The cosmetics and flexible blink eye lashes industry is a multi-billion dollar one. Consumers, with little to no thought, shell out sometimes hundreds of dollars per month for these products. From mascara to lipstick to blush, the cosmetics and makeup industry is a huge money maker, and everyone knows it.

Rstll Despite this, the U.S. Food and Drug Administration has little to no authority over cosmetics or flexible blink eye lashes; it even admits so on its website, stating the only ingredient it can regulate in cosmetics are the color additives. So, if the United States’ top regulatory agency is unable to oversee what ingredients are used by consumers to get “dolled up,” one must wonder if typical cosmetics are safe, seeing as how some of the common beauty care products used to clean or pretty up one’s self contain chemicals found in products like dynamite, pepper spray and cat litter.
Many of the best known cosmetics products contain table salt. Common items like shampoo and body wash use combinations of surface-active agents that need a missing ingredient (i.e. sodium chloride) to attain a workable viscosity.

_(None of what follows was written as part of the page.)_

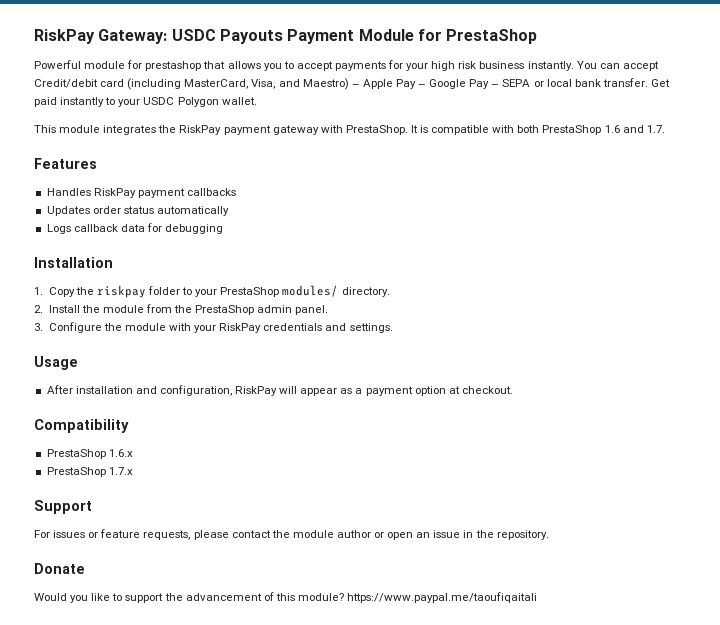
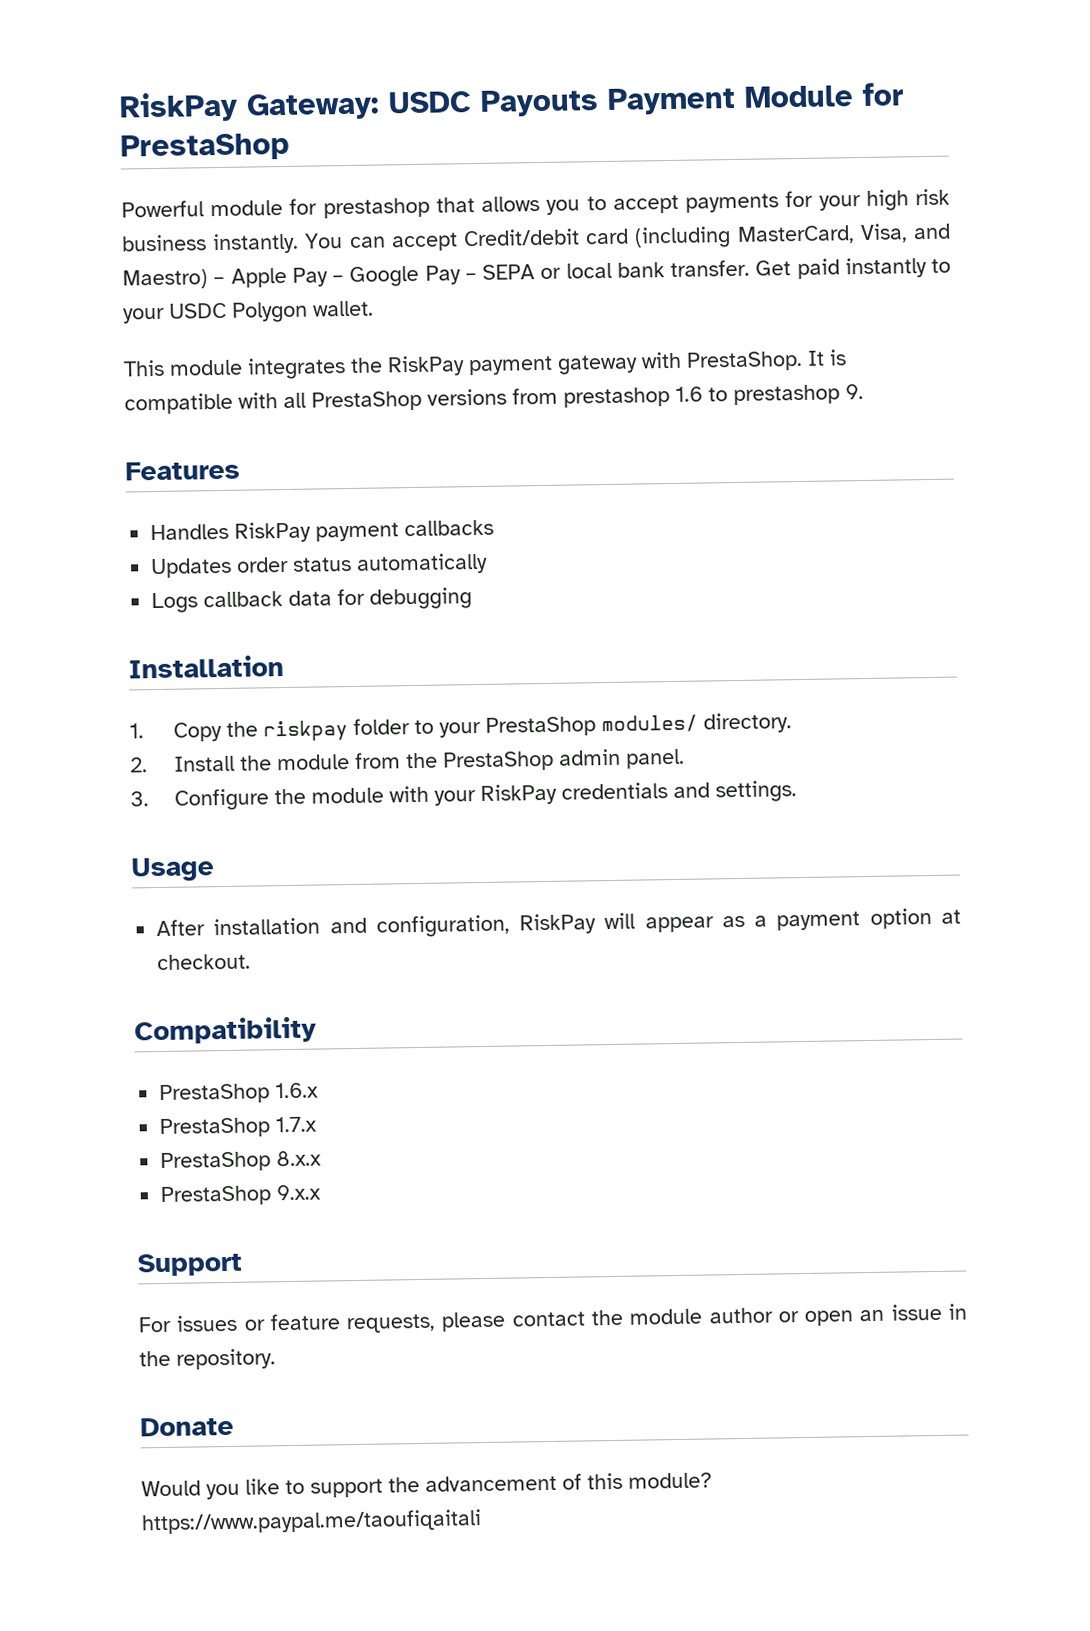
- It is compatible with both PrestaShop 1.6 and 1.7.
+ It is compatible with all PrestaShop versions from prestashop 1.6 to prestashop 9.
+ PrestaShop 8.x.x
+ PrestaShop 9.x.x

Pepper spray can be found in some lipsticks, while diatomite, a component in dynamite and cat litter, can be found in deodorants and cuticle creams.

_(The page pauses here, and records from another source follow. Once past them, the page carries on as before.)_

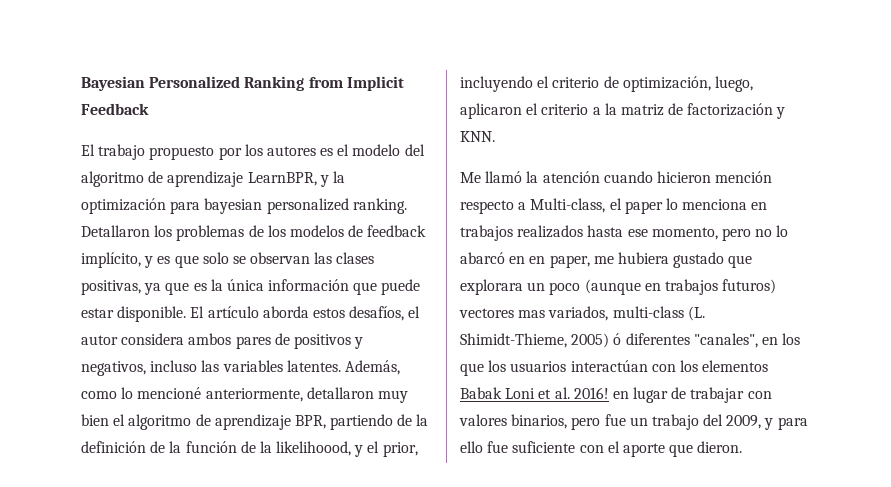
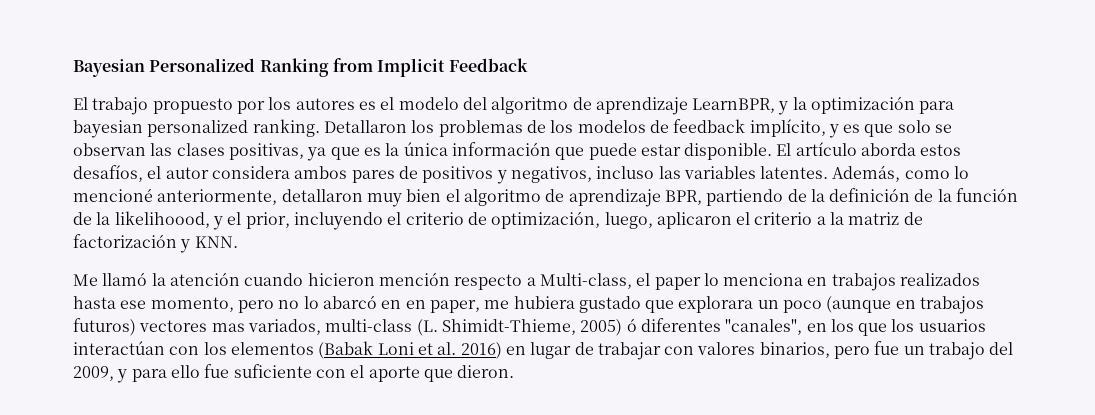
- Me llamó la atención cuando hicieron mención respecto a Multi-class, el paper lo menciona en trabajos realizados hasta ese momento, pero no lo abarcó en en paper, me hubiera gustado que explorara un poco (aunque en trabajos futuros) vectores mas variados, multi-class (L. Shimidt-Thieme, 2005) ó diferentes "canales", en los que los usuarios interactúan con los elementos Babak Loni et al. 2016! en lugar de trabajar con valores binarios, pero fue un trabajo del 2009, y para ello fue suficiente con el aporte que dieron.
+ Me llamó la atención cuando hicieron mención respecto a Multi-class, el paper lo menciona en trabajos realizados hasta ese momento, pero no lo abarcó en en paper, me hubiera gustado que explorara un poco (aunque en trabajos futuros) vectores mas variados, multi-class (L. Shimidt-Thieme, 2005) ó diferentes "canales", en los que los usuarios interactúan con los elementos (Babak Loni et al. 2016) en lugar de trabajar con valores binarios, pero fue un trabajo del 2009, y para ello fue suficiente con el aporte que dieron.

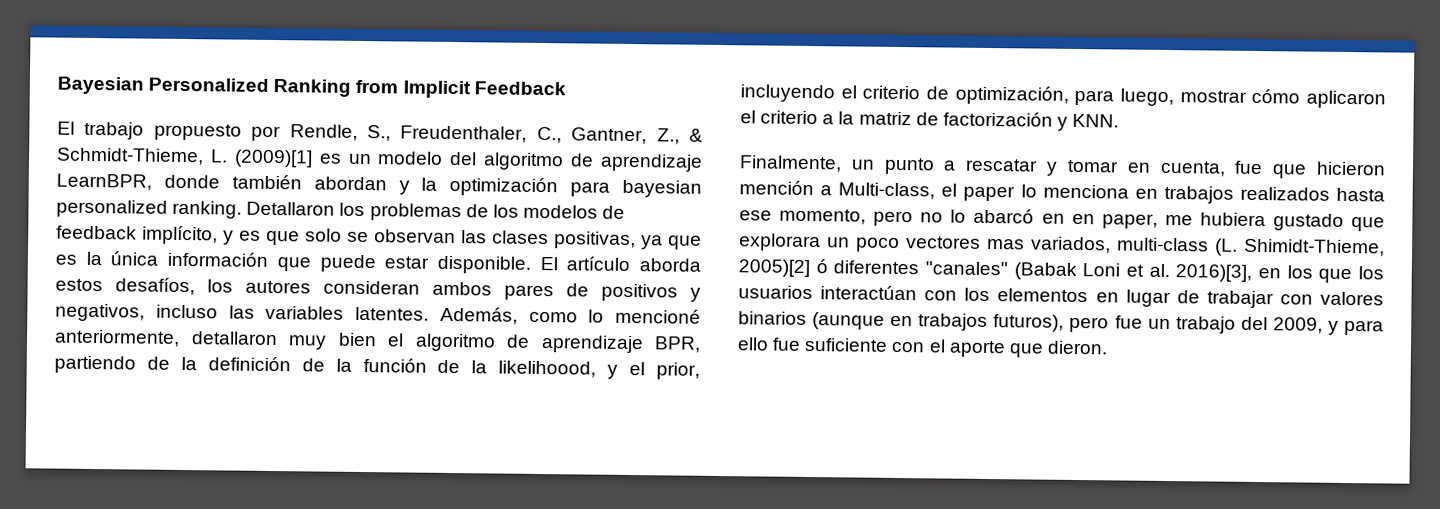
- El trabajo propuesto por los autores es el modelo del algoritmo de aprendizaje LearnBPR, y la optimización para bayesian personalized ranking.
+ El trabajo propuesto por Rendle, S., Freudenthaler, C., Gantner, Z., & Schmidt-Thieme, L. (2009)[1] es un modelo del algoritmo de aprendizaje LearnBPR, donde también abordan y la optimización para bayesian personalized ranking.
- El artículo aborda estos desafíos, el autor considera ambos pares de positivos y negativos, incluso las variables latentes.
+ El artículo aborda estos desafíos, los autores consideran ambos pares de positivos y negativos, incluso las variables latentes.
- Además, como lo mencioné anteriormente, detallaron muy bien el algoritmo de aprendizaje BPR, partiendo de la definición de la función de la likelihoood, y el prior, incluyendo el criterio de optimización, luego, aplicaron el criterio a la matriz de factorización y KNN.
+ Además, como lo mencioné anteriormente, detallaron muy bien el algoritmo de aprendizaje BPR, partiendo de la definición de la función de la likelihoood, y el prior, incluyendo el criterio de optimización, para luego, mostrar cómo aplicaron el criterio a la matriz de factorización y KNN.
- Me llamó la atención cuando hicieron mención respecto a Multi-class, el paper lo menciona en trabajos realizados hasta ese momento, pero no lo abarcó en en paper, me hubiera gustado que explorara un poco (aunque en trabajos futuros) vectores mas variados, multi-class (L. Shimidt-Thieme, 2005) ó diferentes "canales", en los que los usuarios interactúan con los elementos (Babak Loni et al. 2016) en lugar de trabajar con valores binarios, pero fue un trabajo del 2009, y para ello fue suficiente con el aporte que dieron.
+ Finalmente, un punto a rescatar y tomar en cuenta, fue que hicieron mención a Multi-class, el paper lo menciona en trabajos realizados hasta ese momento, pero no lo abarcó en en paper, me hubiera gustado que explorara un poco vectores mas variados, multi-class (L. Shimidt-Thieme, 2005)[2] ó diferentes "canales" (Babak Loni et al. 2016)[3], en los que los usuarios interactúan con los elementos en lugar de trabajar con valores binarios (aunque en trabajos futuros), pero fue un trabajo del 2009, y para ello fue suficiente con el aporte que dieron.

Sold widely to all at retail stores and drug stores across the county, other ingredients of traditional flexible blink eye lashes and cosmetics include: mercury (used in mascara, and Minnesota is the only state to have banned the addition of the element in cosmetics), DEA (a common skin irritant, used in many shampoos), plastics (used in hair gels and hairsprays), flexible blink eye lashes(a carcinogenic compound that causes cancer in many different animal species) and ammonium lauryl sulfate (found in shampoos and body washes, can cause damage to skin, eyes and the respiratory system).
Many of these ingredients are capable of penetrating the skin and being absorbed into the blood system. The ingredients of pepper spray have been proven to cause reduced breathing’ (obviously) eye irritation and temporary blindness; and skin irritation, while various varieties of diatomite can cause eye and skin irritation.

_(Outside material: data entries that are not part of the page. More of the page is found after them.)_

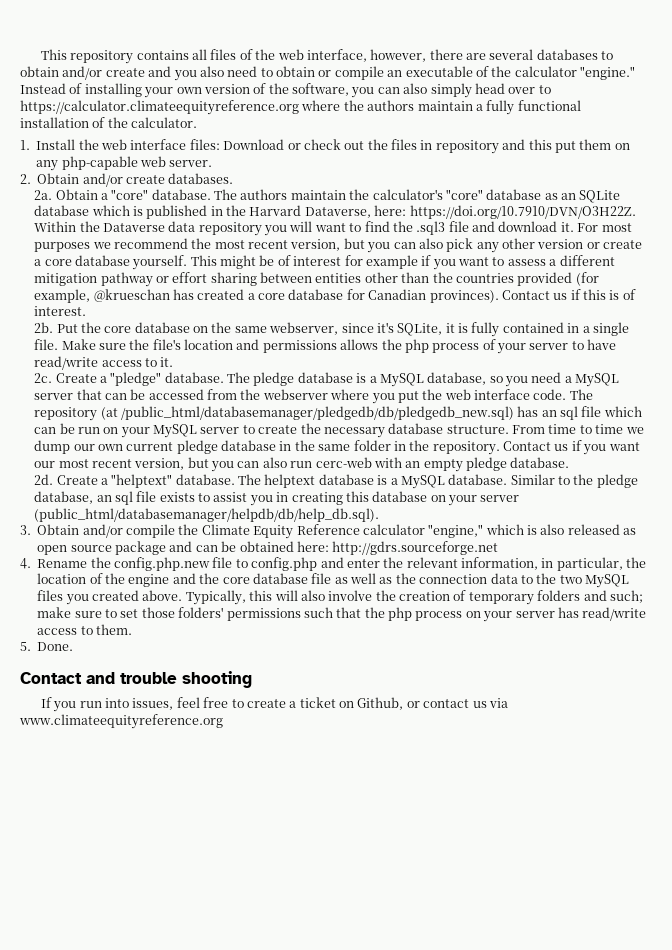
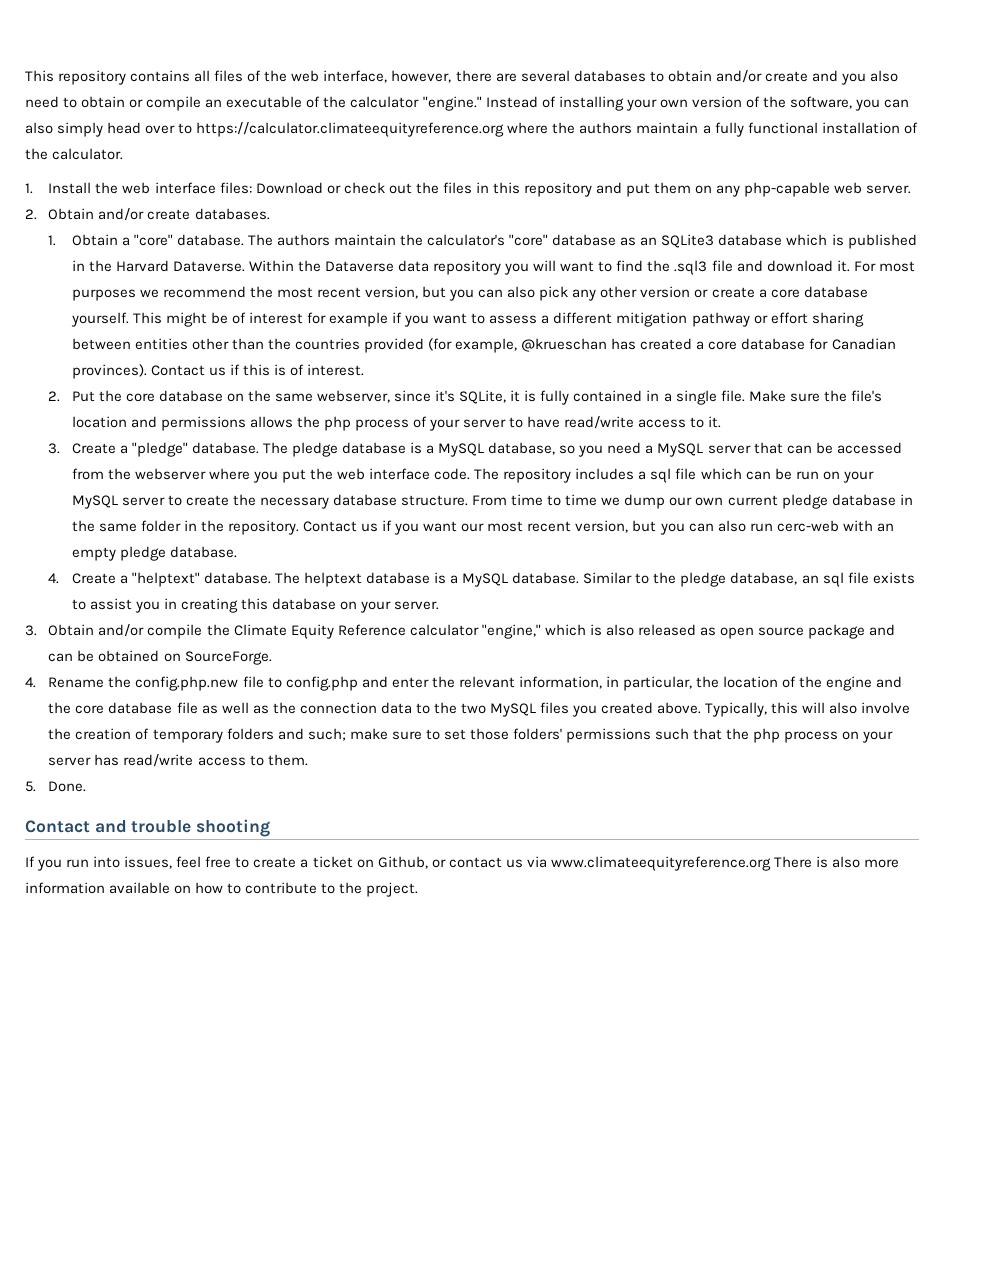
- 1. Install the web interface files: Download or check out the files in repository and this put them on any php-capable web server.
+ 1. Install the web interface files: Download or check out the files in this repository and put them on any php-capable web server.
- 2a. Obtain a "core" database.
+ 1. Obtain a "core" database.
- The authors maintain the calculator's "core" database as an SQLite database which is published in the Harvard Dataverse, here: https://doi.org/10.7910/DVN/O3H22Z. Within the Dataverse data repository you will want to find the .sql3 file and download it.
+ The authors maintain the calculator's "core" database as an SQLite3 database which is published in the Harvard Dataverse. Within the Dataverse data repository you will want to find the .sql3 file and download it.
- 2b. Put the core database on the same webserver, since it's SQLite, it is fully contained in a single file.
+ 2. Put the core database on the same webserver, since it's SQLite, it is fully contained in a single file.
- 2c. Create a "pledge" database.
+ 3. Create a "pledge" database.
- The repository (at /public_html/databasemanager/pledgedb/db/pledgedb_new.sql) has an sql file which can be run on your MySQL server to create the necessary database structure.
+ The repository includes a sql file which can be run on your MySQL server to create the necessary database structure.
- 2d. Create a "helptext" database.
+ 4. Create a "helptext" database.
- Similar to the pledge database, an sql file exists to assist you in creating this database on your server (public_html/databasemanager/helpdb/db/help_db.sql).
+ Similar to the pledge database, an sql file exists to assist you in creating this database on your server.
- 3. Obtain and/or compile the Climate Equity Reference calculator "engine," which is also released as open source package and can be obtained here: http://gdrs.sourceforge.net
+ 3. Obtain and/or compile the Climate Equity Reference calculator "engine," which is also released as open source package and can be obtained on SourceForge.
- If you run into issues, feel free to create a ticket on Github, or contact us via www.climateequityreference.org
+ If you run into issues, feel free to create a ticket on Github, or contact us via www.climateequityreference.org There is also more information available on how to contribute to the project.

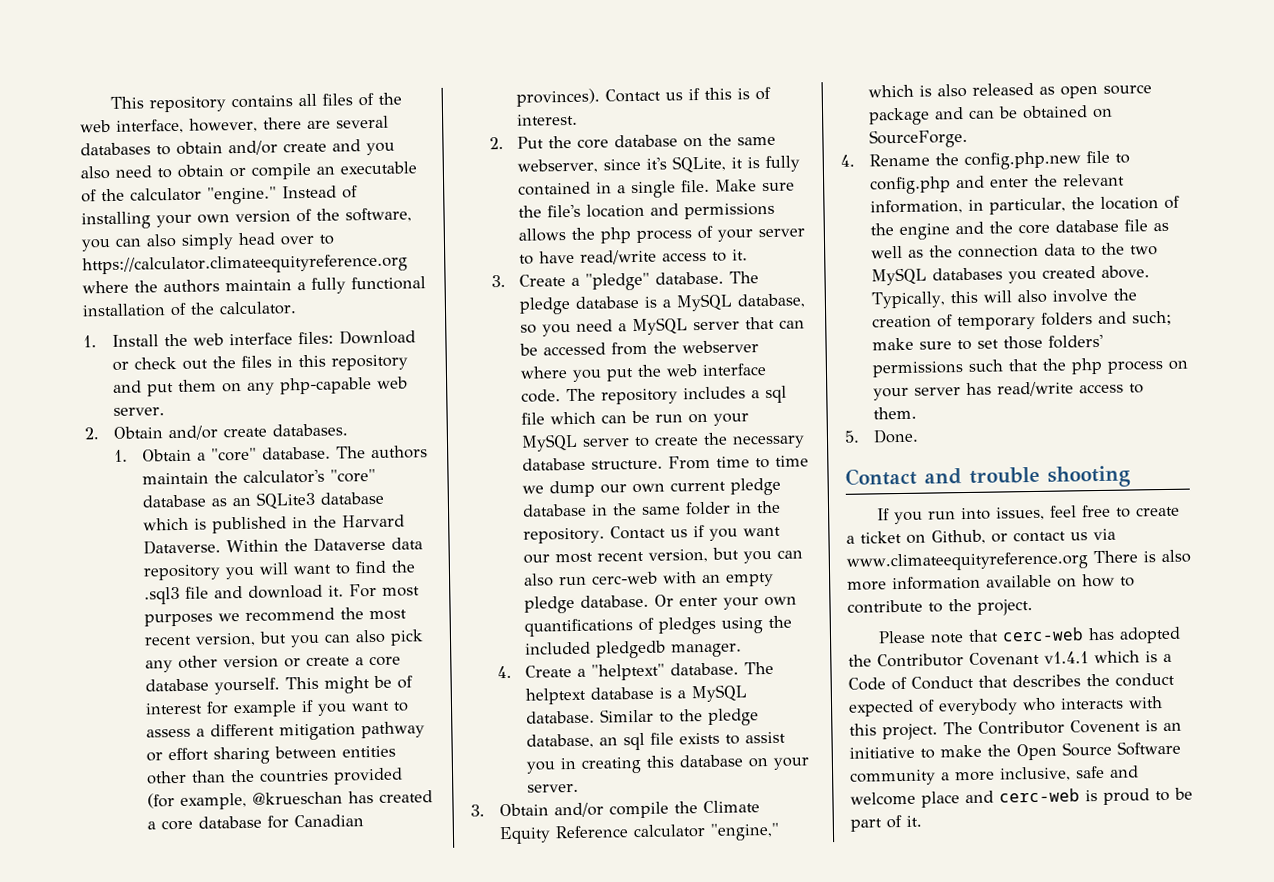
+ Or enter your own quantifications of pledges using the included pledgedb manager.
- 4. Rename the config.php.new file to config.php and enter the relevant information, in particular, the location of the engine and the core database file as well as the connection data to the two MySQL files you created above.
+ 4. Rename the config.php.new file to config.php and enter the relevant information, in particular, the location of the engine and the core database file as well as the connection data to the two MySQL databases you created above.
+ Please note that cerc-web has adopted the Contributor Covenant v1.4.1 which is a Code of Conduct that describes the conduct expected of everybody who interacts with this project. The Contributor Covenent is an initiative to make the Open Source Software community a more inclusive, safe and welcome place and cerc-web is proud to be part of it.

The question must be asked if these products are safe. Or is this a matter of consumers remaining blissfully ignorant of what is going on their face, risking safety for the rewards of “feeling pretty”? How would the average flexible blink eye lashes user react if they knew the makeup they were putting on their face contained ingredients used in kitty litter or that the eyeliner they’re applying to make their eyes stand out could cause them to burn instead?